• **What to do**
A faithful repeat of all the records, with no image kept, is the required answer.

Code change snippets

^^^^

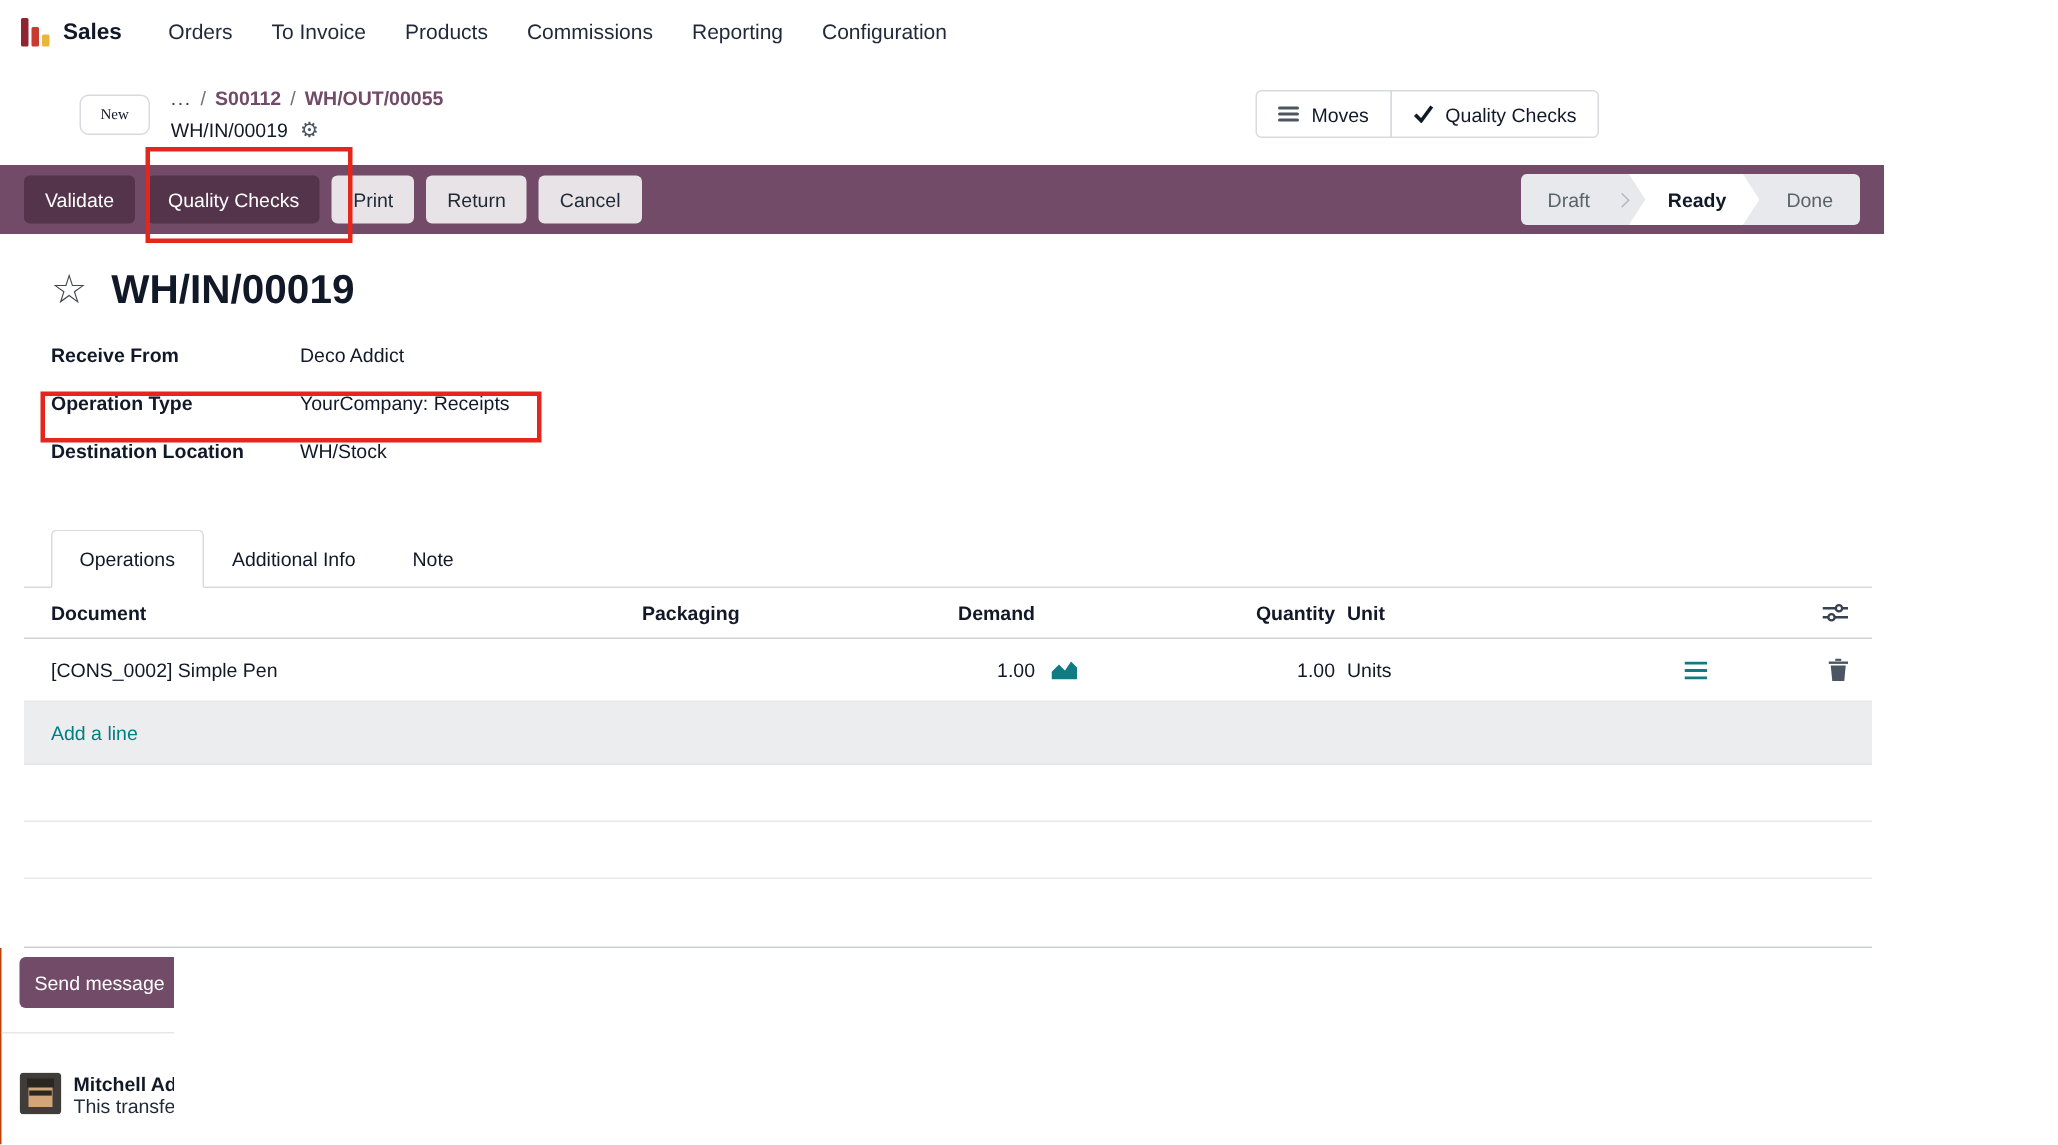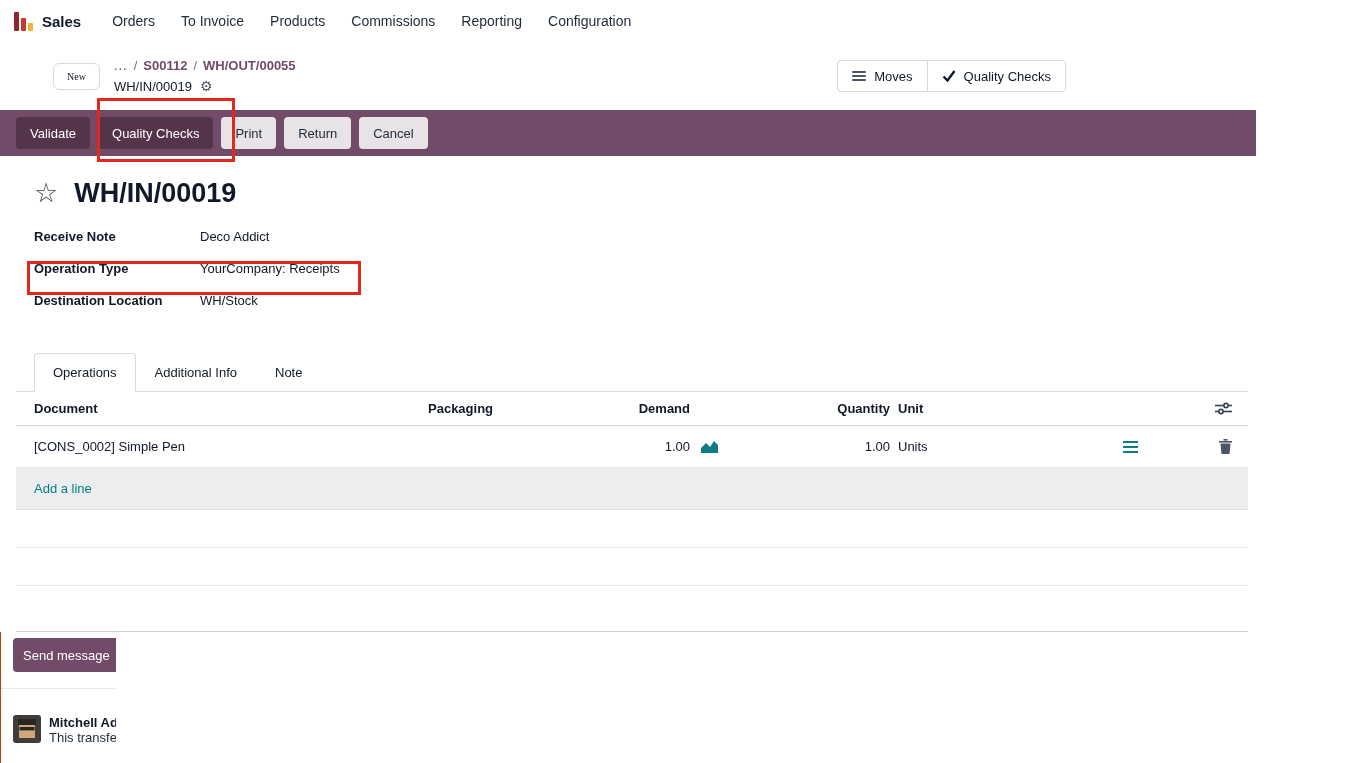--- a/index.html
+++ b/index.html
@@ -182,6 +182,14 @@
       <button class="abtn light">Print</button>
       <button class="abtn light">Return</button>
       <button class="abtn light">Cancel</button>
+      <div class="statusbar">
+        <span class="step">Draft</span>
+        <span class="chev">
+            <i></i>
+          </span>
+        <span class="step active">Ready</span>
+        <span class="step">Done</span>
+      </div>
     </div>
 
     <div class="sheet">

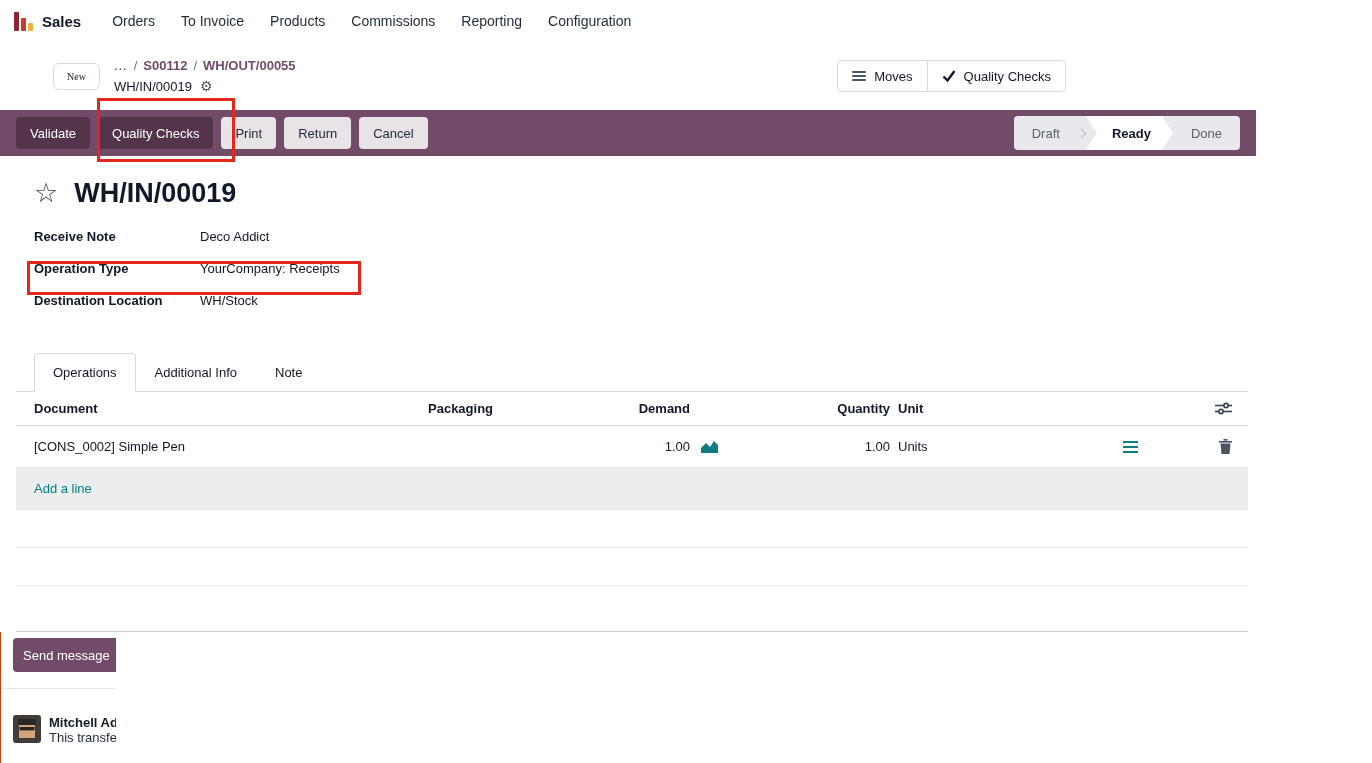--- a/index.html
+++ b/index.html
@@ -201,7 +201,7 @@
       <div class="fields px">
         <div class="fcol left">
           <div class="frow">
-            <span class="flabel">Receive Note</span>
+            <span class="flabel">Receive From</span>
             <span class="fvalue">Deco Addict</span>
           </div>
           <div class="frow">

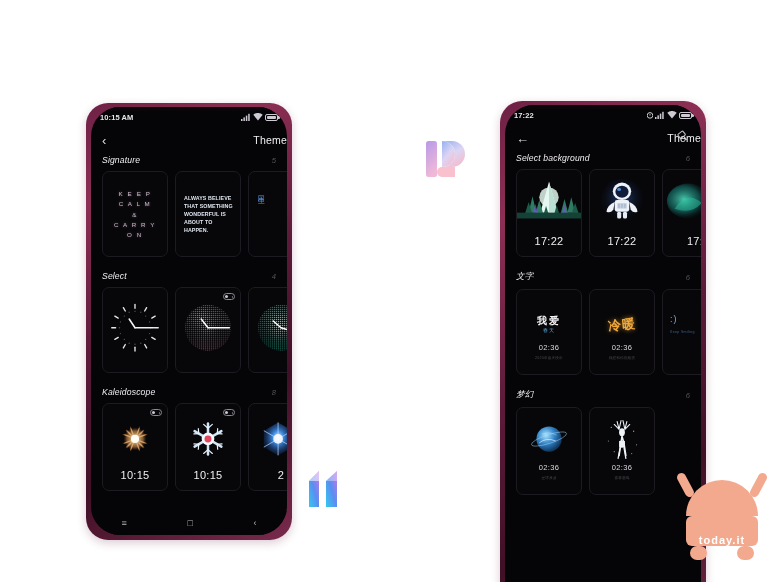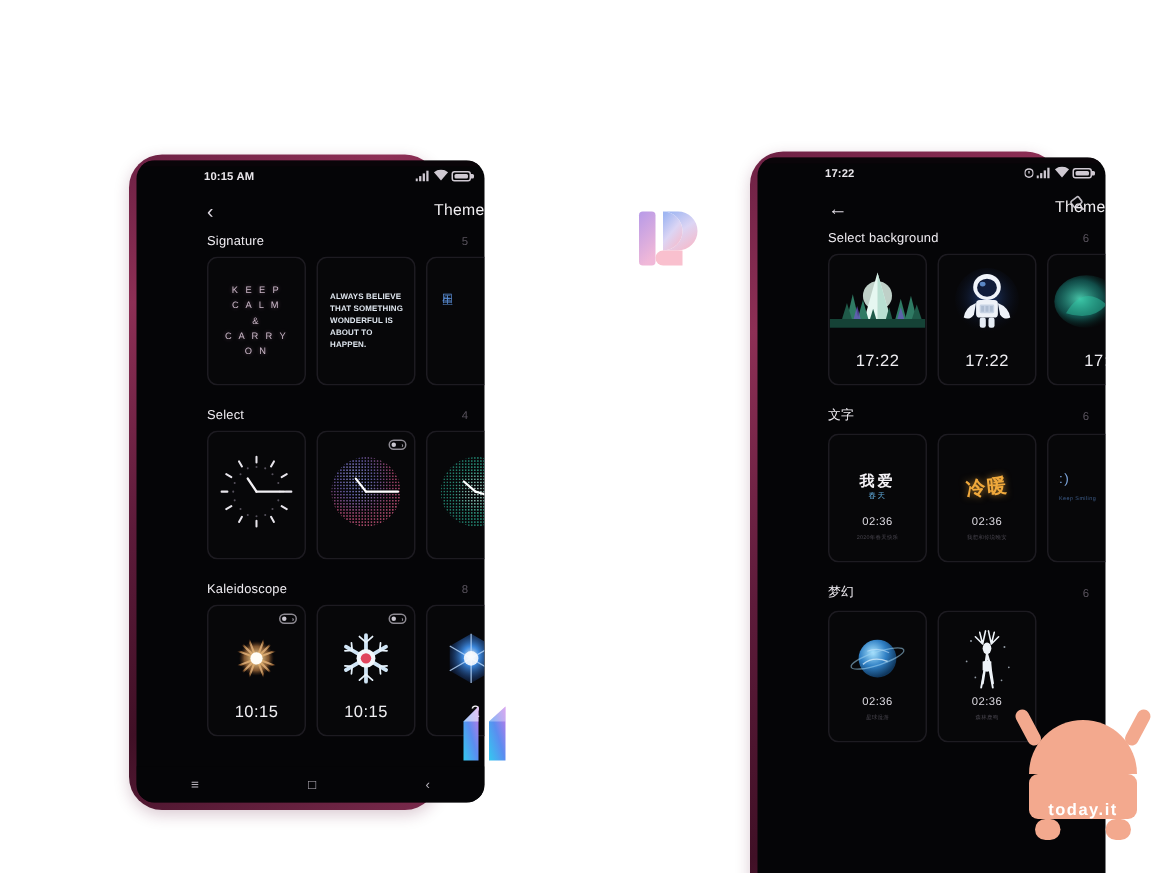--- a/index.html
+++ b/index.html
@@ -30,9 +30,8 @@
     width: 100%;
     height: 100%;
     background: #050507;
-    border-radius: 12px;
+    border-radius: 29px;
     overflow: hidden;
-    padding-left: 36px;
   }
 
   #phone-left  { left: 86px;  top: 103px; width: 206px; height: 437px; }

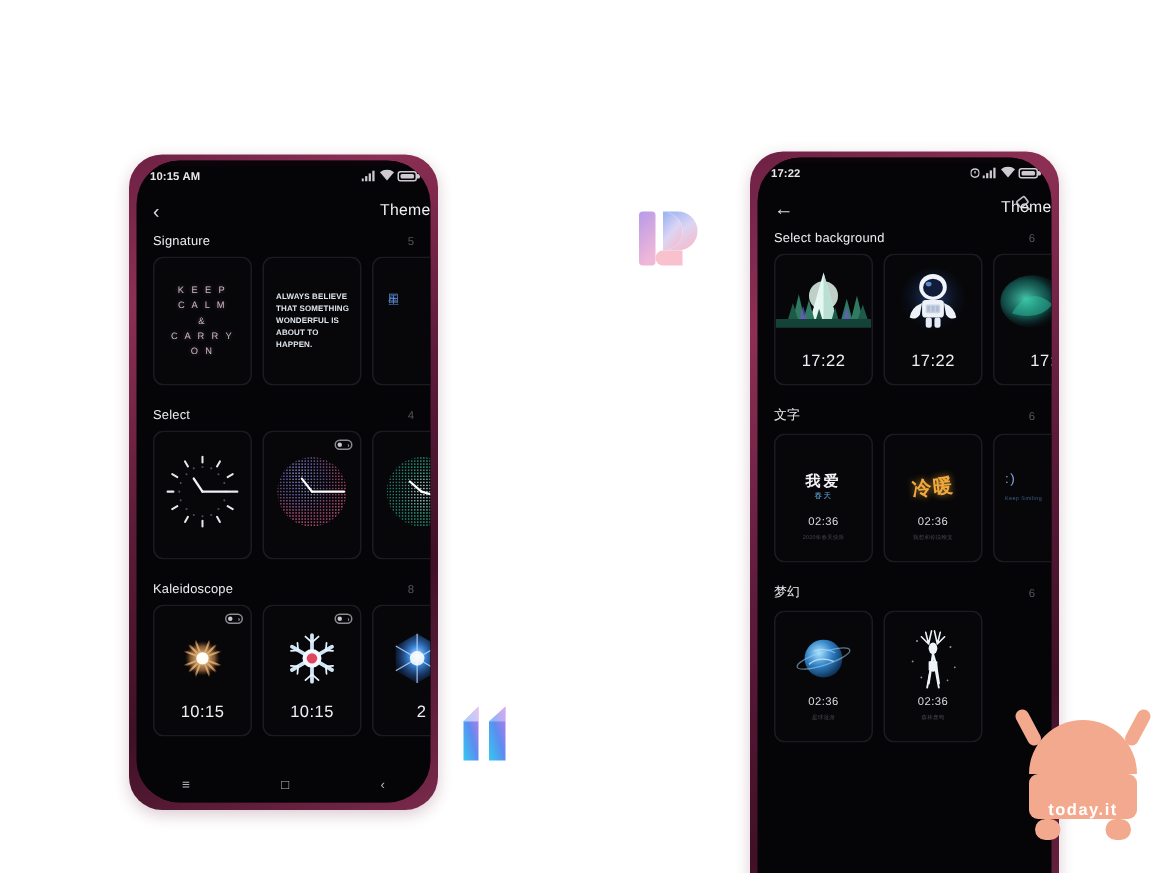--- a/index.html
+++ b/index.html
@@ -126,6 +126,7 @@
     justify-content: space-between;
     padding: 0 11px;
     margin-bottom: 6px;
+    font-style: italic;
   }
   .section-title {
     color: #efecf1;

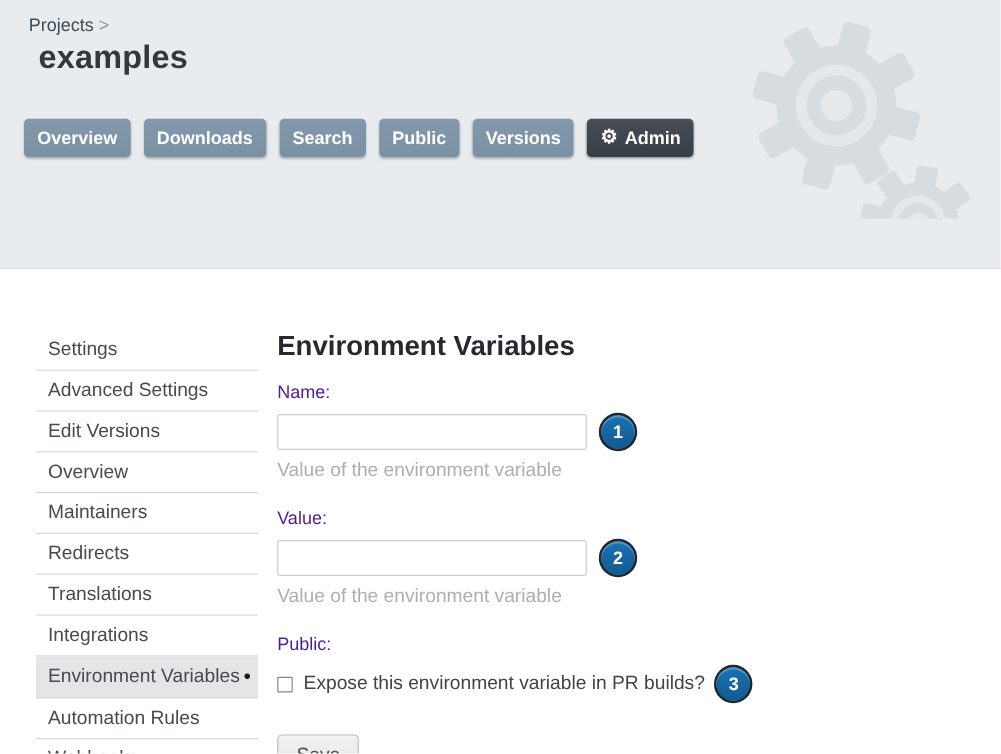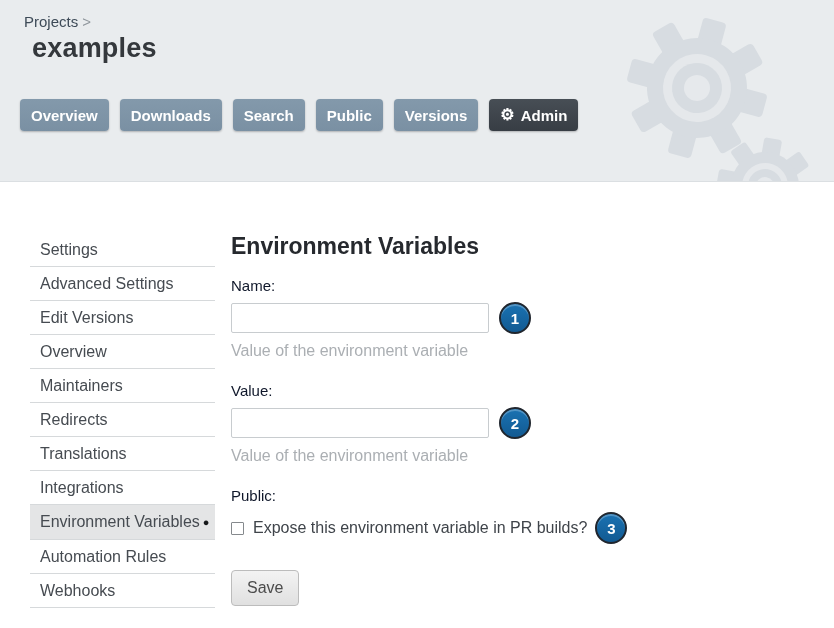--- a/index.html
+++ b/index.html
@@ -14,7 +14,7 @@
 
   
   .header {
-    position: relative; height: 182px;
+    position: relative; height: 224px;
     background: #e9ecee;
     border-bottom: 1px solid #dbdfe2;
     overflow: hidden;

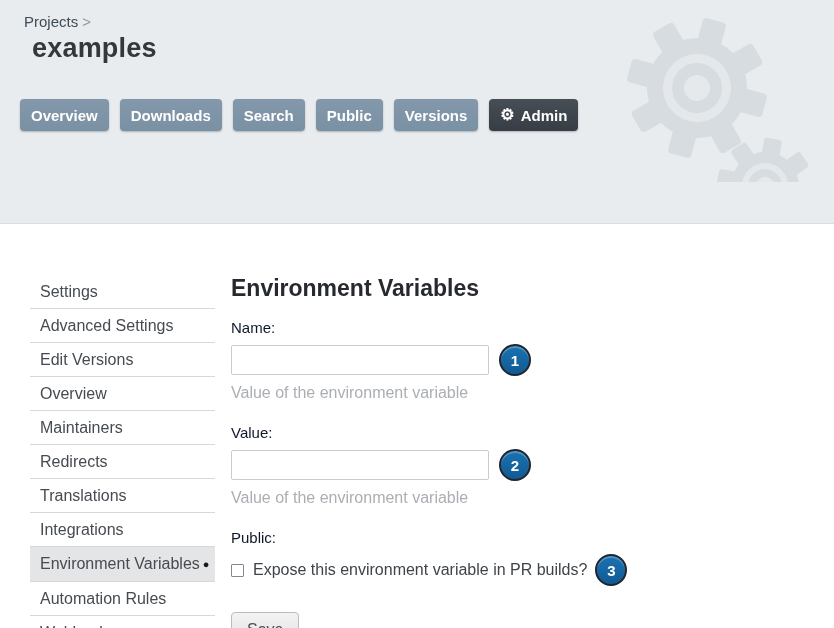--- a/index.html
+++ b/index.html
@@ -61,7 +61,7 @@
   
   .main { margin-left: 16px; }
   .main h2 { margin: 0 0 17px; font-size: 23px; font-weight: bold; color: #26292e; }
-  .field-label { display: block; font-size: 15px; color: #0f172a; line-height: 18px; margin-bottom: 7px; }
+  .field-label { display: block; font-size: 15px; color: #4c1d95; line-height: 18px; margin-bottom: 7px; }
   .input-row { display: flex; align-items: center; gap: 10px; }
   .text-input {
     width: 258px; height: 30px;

^^^^

• **Written solution**
--- a/index.html
+++ b/index.html
@@ -182,6 +182,14 @@
       <button class="abtn light">Print</button>
       <button class="abtn light">Return</button>
       <button class="abtn light">Cancel</button>
+      <div class="statusbar">
+        <span class="step">Draft</span>
+        <span class="chev">
+            <i></i>
+          </span>
+        <span class="step active">Ready</span>
+        <span class="step">Done</span>
+      </div>
     </div>
 
     <div class="sheet">

--- a/index.html
+++ b/index.html
@@ -201,7 +201,7 @@
       <div class="fields px">
         <div class="fcol left">
           <div class="frow">
-            <span class="flabel">Receive Note</span>
+            <span class="flabel">Receive From</span>
             <span class="fvalue">Deco Addict</span>
           </div>
           <div class="frow">

--- a/index.html
+++ b/index.html
@@ -30,9 +30,8 @@
     width: 100%;
     height: 100%;
     background: #050507;
-    border-radius: 12px;
+    border-radius: 29px;
     overflow: hidden;
-    padding-left: 36px;
   }
 
   #phone-left  { left: 86px;  top: 103px; width: 206px; height: 437px; }

--- a/index.html
+++ b/index.html
@@ -126,6 +126,7 @@
     justify-content: space-between;
     padding: 0 11px;
     margin-bottom: 6px;
+    font-style: italic;
   }
   .section-title {
     color: #efecf1;

--- a/index.html
+++ b/index.html
@@ -14,7 +14,7 @@
 
   
   .header {
-    position: relative; height: 182px;
+    position: relative; height: 224px;
     background: #e9ecee;
     border-bottom: 1px solid #dbdfe2;
     overflow: hidden;

--- a/index.html
+++ b/index.html
@@ -61,7 +61,7 @@
   
   .main { margin-left: 16px; }
   .main h2 { margin: 0 0 17px; font-size: 23px; font-weight: bold; color: #26292e; }
-  .field-label { display: block; font-size: 15px; color: #0f172a; line-height: 18px; margin-bottom: 7px; }
+  .field-label { display: block; font-size: 15px; color: #4c1d95; line-height: 18px; margin-bottom: 7px; }
   .input-row { display: flex; align-items: center; gap: 10px; }
   .text-input {
     width: 258px; height: 30px;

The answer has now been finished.